I was expressing some unkind thoughts on the new Star Wars trailer when The Wife called me a 'Geek Hipster.' She was trying to illustrate the fact that all my geek interests are at least 20-30 years out of date ... 

.... so obscure as to be almost non-existent,
The Middleman
No Heroics
... or both.
Blake's 7
Wizards and Warriors
She isn't wrong, but what I was really lamenting was the lack of anything NEW in geek culture (I know I'm generalizing here, so go easy browncoats). Even the current glut of super-hero films and tv, while surprisingly good in some ways (and terrible in others), are often just re-tellings of comics that I read a kid. There is also a cold marketability in these things that I find off-putting, and this is coming from one of the generation who spent every Saturday morning for 14+ years watching six hours of toy commercials.

Then I saw my game shelf, which looks something like this,

The difference is that while I feel that mainstream pop culture has started to eat its own tail, the gaming industry is producing new games almost every week. I watch kickstarters and read reviews and am constantly amazed by what is produced. So why don't I collect them instead of older stuff? I think it comes down to three reasons.

The first one is that I don't have the time to play with group anymore. I moved away from my old group and I've been to busy to find another group. As much as I might like to, there isn't much point in hoarding Pathfinder materials unless I had someone to play with. 

The second is cost and storage. When you're younger, it seems easier to blow your paycheque on movies, and DVDs and new games. When you have a mortage and a car and bills, that seems to get harder and you begin to become a little more discriminating in what you collect. And despite some pretty massive purges, I've still got boxes of books, toys and games in the garage that I need to sort through. 

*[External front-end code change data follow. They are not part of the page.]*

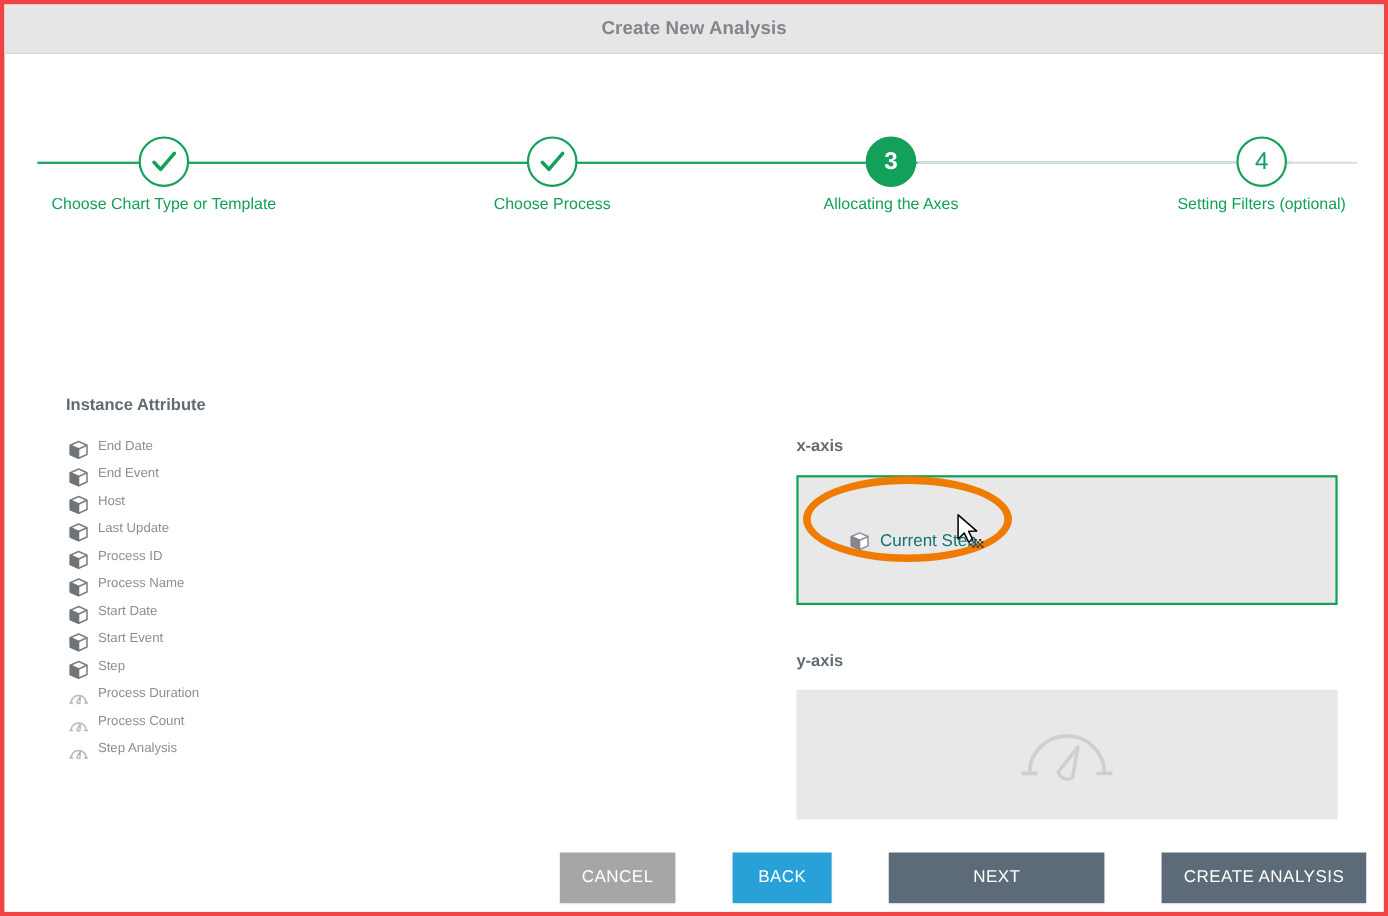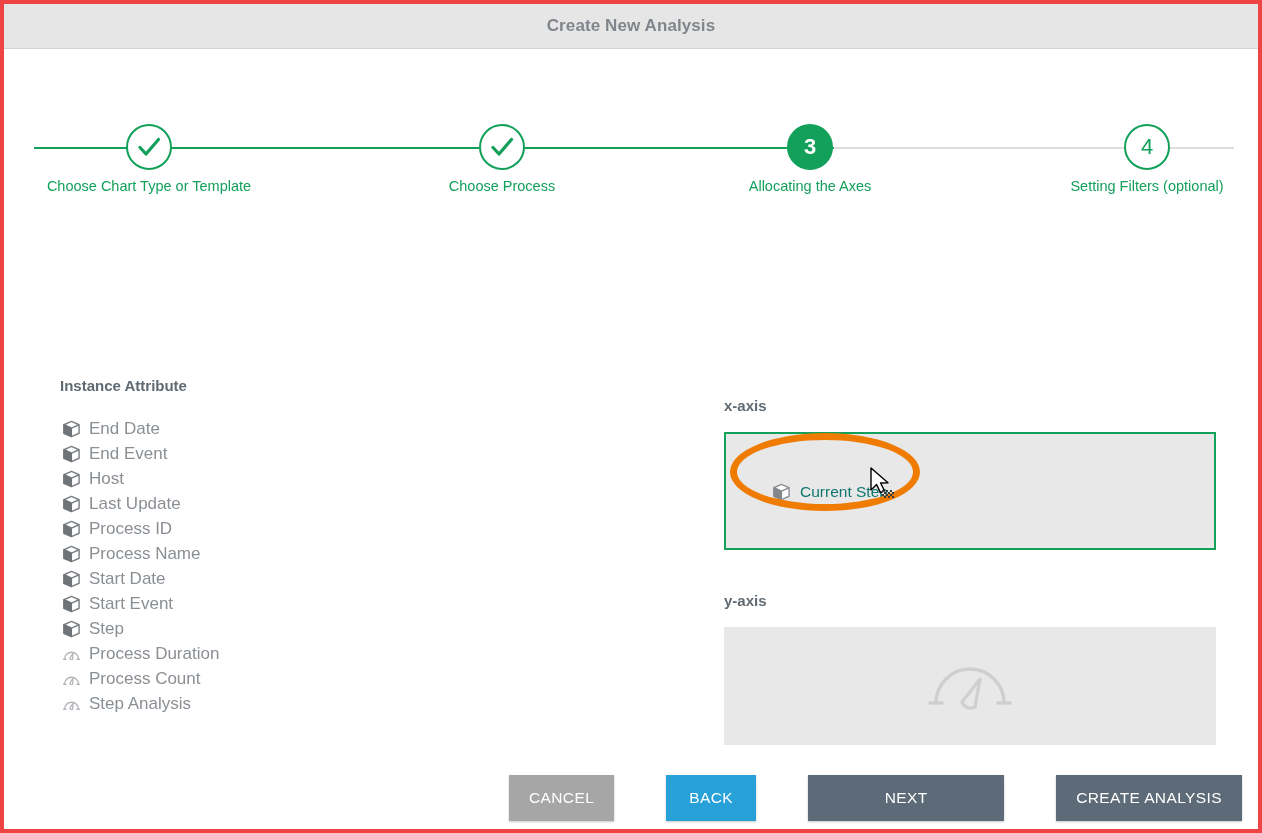--- a/index.html
+++ b/index.html
@@ -94,36 +94,36 @@
   .check svg { display: block; }
 
   
   .content {
     position: relative;
     padding: 0;
   }
   .col-left {
     position: absolute;
     left: 56px;
-    top: 208px;
+    top: 191px;
     width: 560px;
   }
   .section-title {
     font-size: 15px;
     font-weight: bold;
     color: #606a72;
     margin: 0 0 22px 0;
   }
   .attr-list { list-style: none; margin: 0; padding: 0; }
   .attr-item {
     display: flex;
-    align-items: center;
+    align-items: flex-start;
     height: 25px;
     color: #8a8f94;
-    font-size: 17px;
+    font-size: 12px;
     cursor: pointer;
     user-select: none;
   }
   .attr-icon {
     width: 22px;
     height: 20px;
     margin-right: 7px;
     flex: 0 0 auto;
     display: flex;
     align-items: center;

Finally, there is pure nostalgia. I'm generally not a fan of rose-coloured reflection, but I like re-reading, re-exploring old game books. There was an anything goes quality to the rpgs in the early days that lasted up until sometime in the mid to late nineties when irony and /to-the-xtremeness/ became the norm. By then, the original gamers were too old to spend Saturday nights in their parents basements or form D&D clubs at school. Besides, did you know they had this thing were you could use your computer to call other computers? It wasn't until (the corrected date of) 2000 when D&D3 was released that the hobby experienced any sort of renaissance. Only now the designers knew what they were doing; the concepts of what made an rpg had already been mapped out and people are now more conscious when they tinker, restore, stretch or ignore those established elements. While it has produced some amazing stuff, the spontaneity feels gone. 

Or maybe I'm just old.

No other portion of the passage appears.